──────── Record extracts
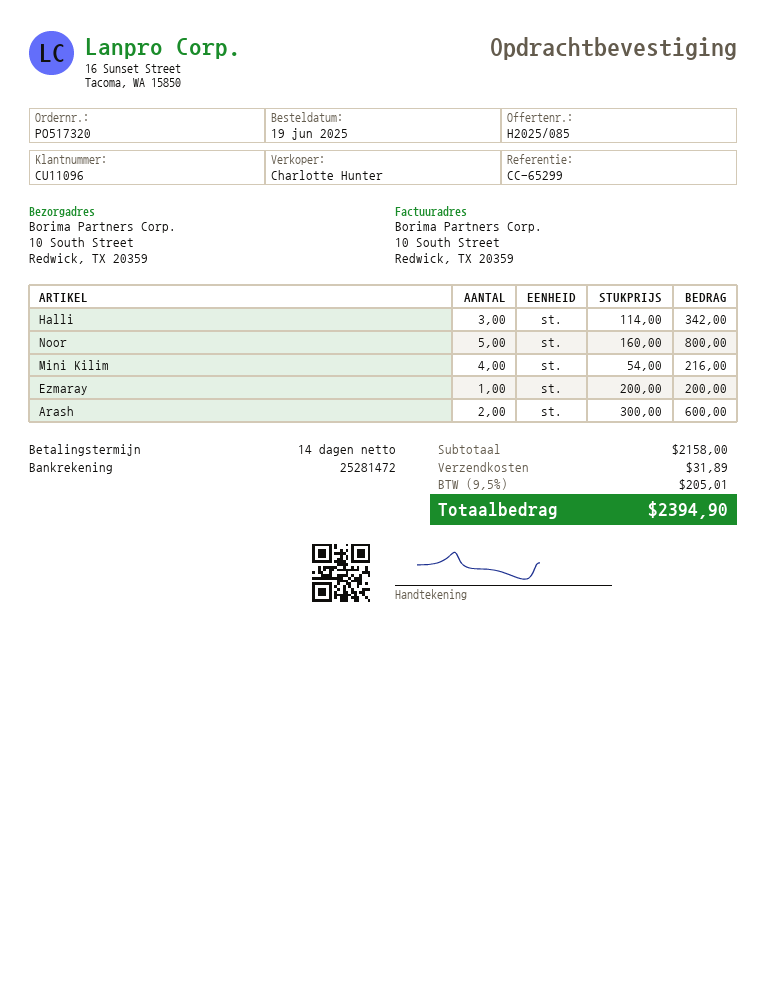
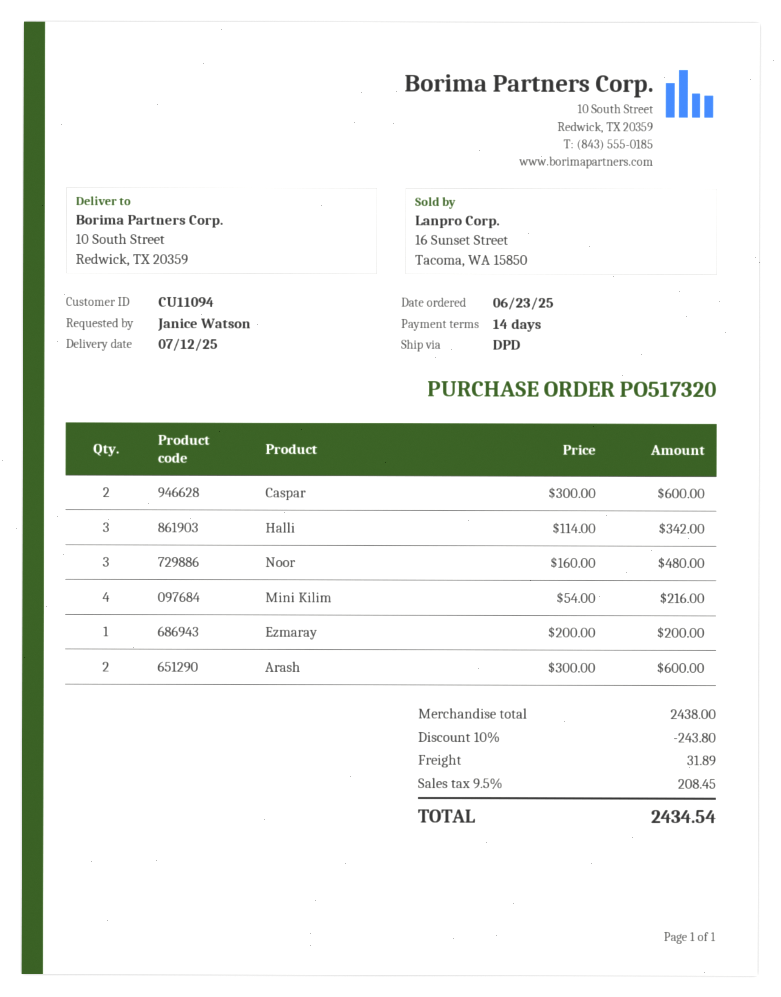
order date: 2025-06-19 -> 2025-06-23
customer number: CU11096 -> CU11094
Noor: 5 x 160.00 = 800.00 -> 3 x 160.00 = 480.00
Caspar: none -> 2 x 300.00 = 600.00
subtotal: 2158.00 -> 2438.00
discount: none -> 10% = 243.80
tax: 9.5% = 205.01 -> 9.5% = 208.45
total: 2394.90 -> 2434.54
────────────────
→ Work order
Would you copy out the data exactly, leaving every picture out?

→ Task result
order date: 2025-06-19 -> 2025-06-23
customer number: CU11096 -> CU11094
Noor: 5 x 160.00 = 800.00 -> 3 x 160.00 = 480.00
Caspar: none -> 2 x 300.00 = 600.00
subtotal: 2158.00 -> 2438.00
discount: none -> 10% = 243.80
tax: 9.5% = 205.01 -> 9.5% = 208.45
total: 2394.90 -> 2434.54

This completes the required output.